> **Supplied records**
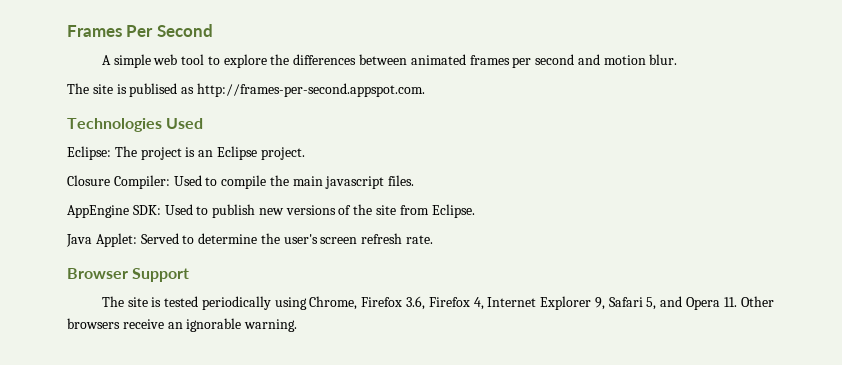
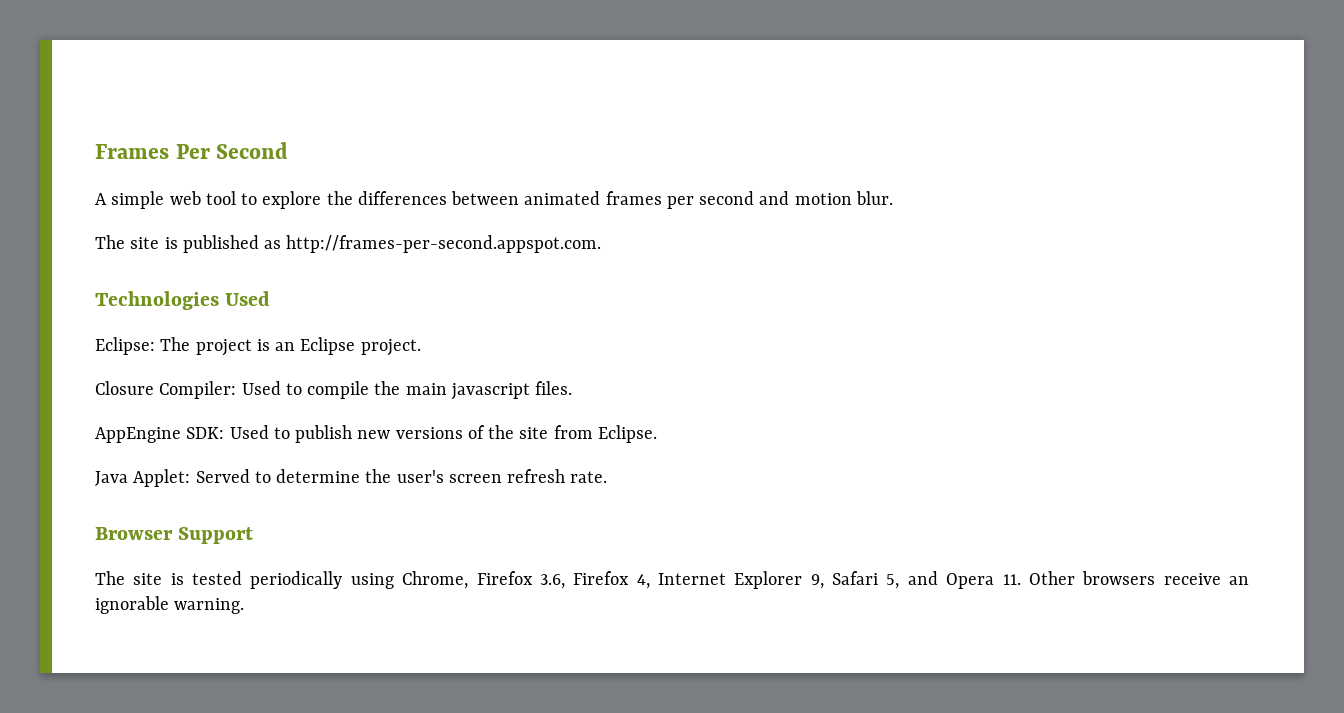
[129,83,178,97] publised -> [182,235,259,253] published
--
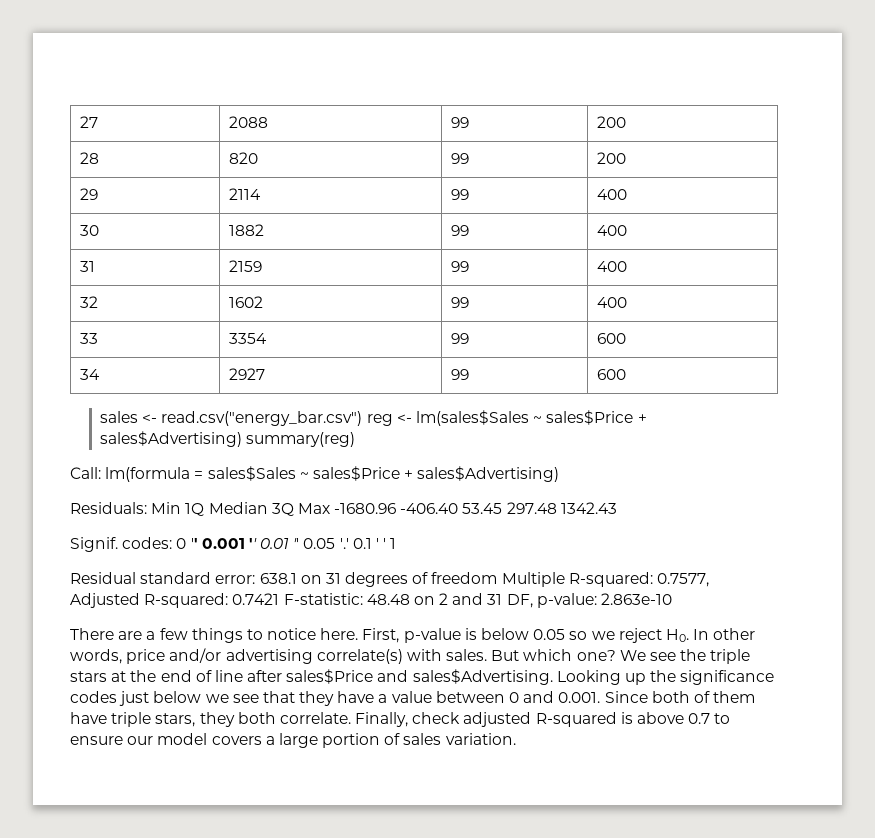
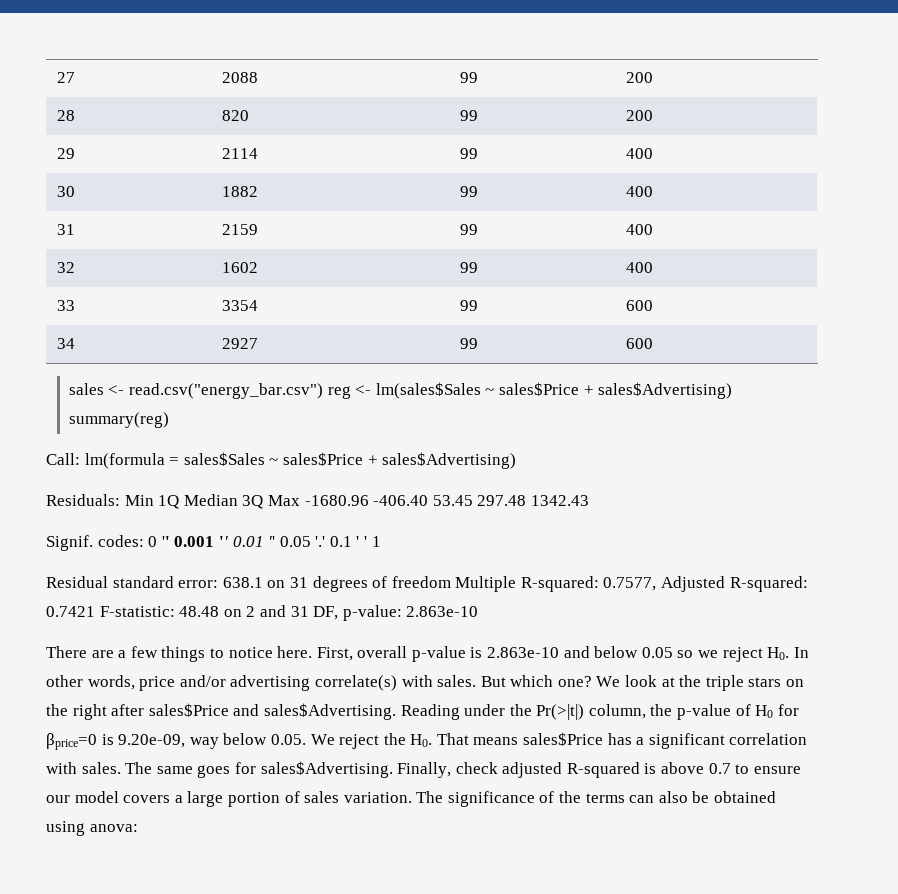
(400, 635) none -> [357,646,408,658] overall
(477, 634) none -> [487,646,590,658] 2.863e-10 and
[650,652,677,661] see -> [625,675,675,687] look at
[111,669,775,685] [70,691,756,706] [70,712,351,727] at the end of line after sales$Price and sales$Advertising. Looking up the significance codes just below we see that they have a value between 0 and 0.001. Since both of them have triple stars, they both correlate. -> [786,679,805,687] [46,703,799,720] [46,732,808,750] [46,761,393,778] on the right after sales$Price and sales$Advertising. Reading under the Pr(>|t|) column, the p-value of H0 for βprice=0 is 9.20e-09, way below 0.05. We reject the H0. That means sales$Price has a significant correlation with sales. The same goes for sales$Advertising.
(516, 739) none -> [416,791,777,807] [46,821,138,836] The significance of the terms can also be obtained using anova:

> **What you need to do**
Should a line in the material contain "none", copy it.

> **Your solution**
(400, 635) none -> [357,646,408,658] overall
(477, 634) none -> [487,646,590,658] 2.863e-10 and
(516, 739) none -> [416,791,777,807] [46,821,138,836] The significance of the terms can also be obtained using anova:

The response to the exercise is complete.